Flower pots home>garden structures plans

How would you like to build your own dog house with plans that would make it a cinch? Dog house plans are hard to come by - especially good ones that will last the distance and ones that your dog will actually use! I've found some impressive ones at Coolhouseplans.com (click here).

Dog House Plans
- adapted from Building a Dog House by Kevin Ireland (original article at CornerHardware).  Dog health issues added after consultation with Dr Lilian from Ask The Online Vet.

The design basics when building a dog house

What size is your dog?  Size the house to fit your dog. Whilst it's tempting to make a really roomy dog house, your dog may not appreciate it because during cold months, your dog's body heat keeps him or her warm. An oversized house may mean that your dog can't generate enough heat to warm it. So forget building a Taj Mahal for your dog. How big should a doghouse be?  A good rule of thumb is to build it so your full-grown dog can walk in, turn around inside and stretch out completely.

Provide Ventilation. In hot weather, good airflow will keep your dog from overheating. And in damp weather—or cold weather when the dog's moist breath is steaming up the house—proper ventilation allows excess moisture to escape and stops mold from forming. Vents in the peaks of the roof will do the job as long as you leave the doorway open or just loosely cover it with a flap so there's an adequate updraft.

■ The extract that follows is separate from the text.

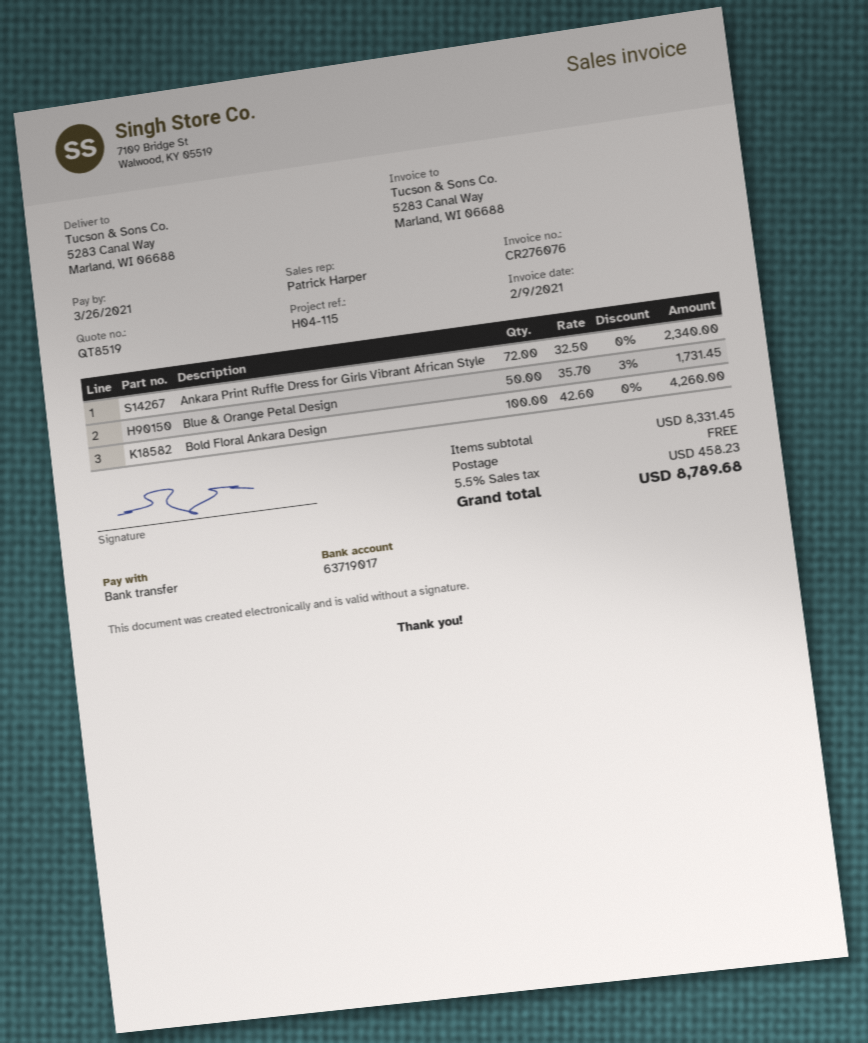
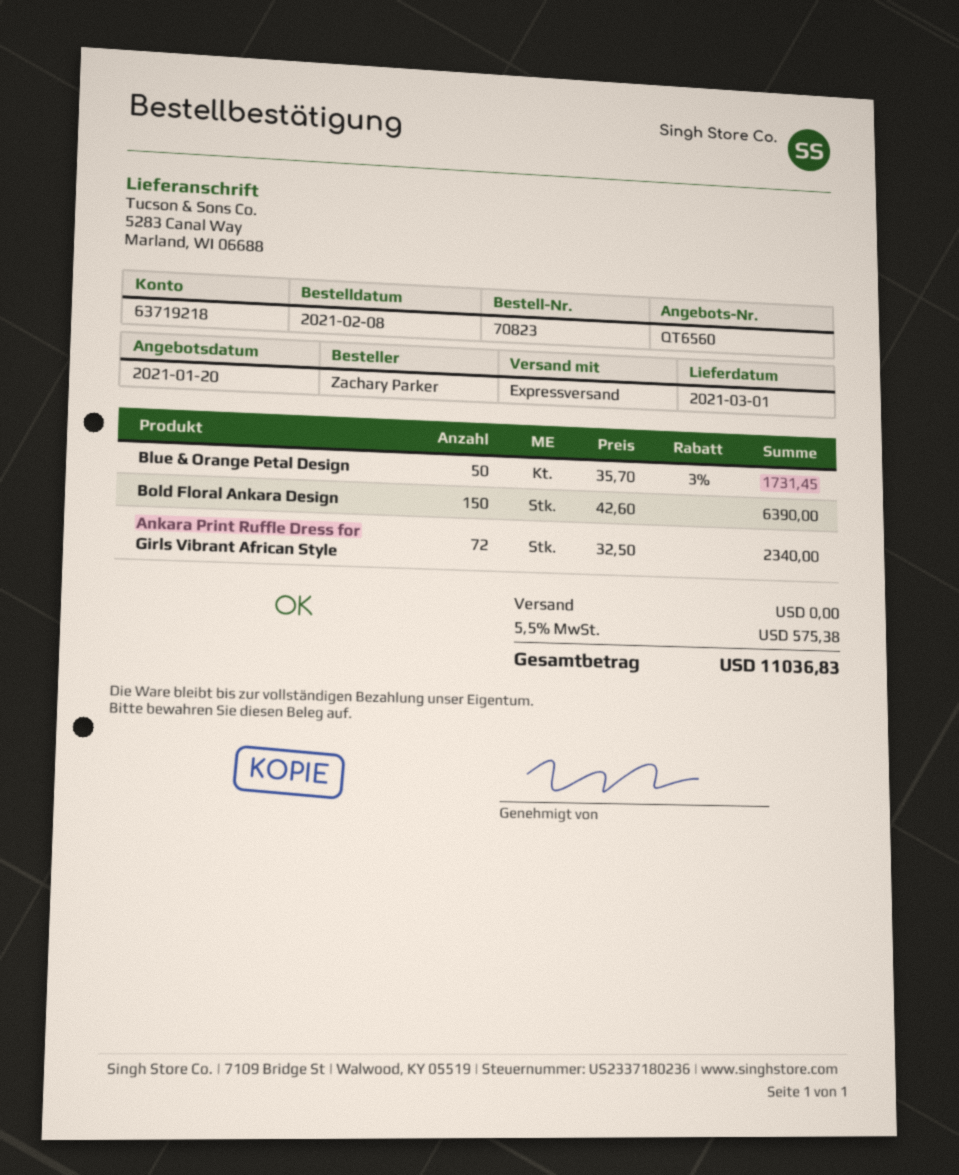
quote number: QT8519 -> QT6560
bank account: 63719017 -> 63719218
Bold Floral Ankara Design: 100 x 42.60 = 4260.00 -> 150 x 42.60 = 6390.00
tax: 5.5% = 458.23 -> 5.5% = 575.38
total: 8789.68 -> 11036.83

Build it off the ground. This keeps the dog out of contact with damp soil. It also prevents the wood from rotting and extends the life of the doghouse.

Make it safe from the elements. Be sure water, wind and rain can't enter. Generally, this means overhangs for doorways and vents, and tight seams everywhere.

Using Pressure-Treated Wood - Pressure-treated wood is great at standing up to moisture and rot because it's impregnated with arsenic and heavy metals. It's therefore best (as these are poisonous to pets and people) to avoid using it for the floor, walls or any other parts of a dog house that will come into contact with your pet. Use dog friendly materials like untreated softwood and plywood for the floor, frame and walls. It's okay to use it for the base frame of the dog house as it will be sitting on earth. This may not be so much of a problem if the dog house is sitting on tiles or on pavers. If you have a puppy that's still in the chewing stage, avoid having sections of Pressure-Treated Wood exposed as your pup will undoubtedly find chewing them a great treat.  And that goes for offcuts you may have lying around whilst you are building too. When working with Pressure Treated Wood, ALWAYS wear gloves and a dusk mask.  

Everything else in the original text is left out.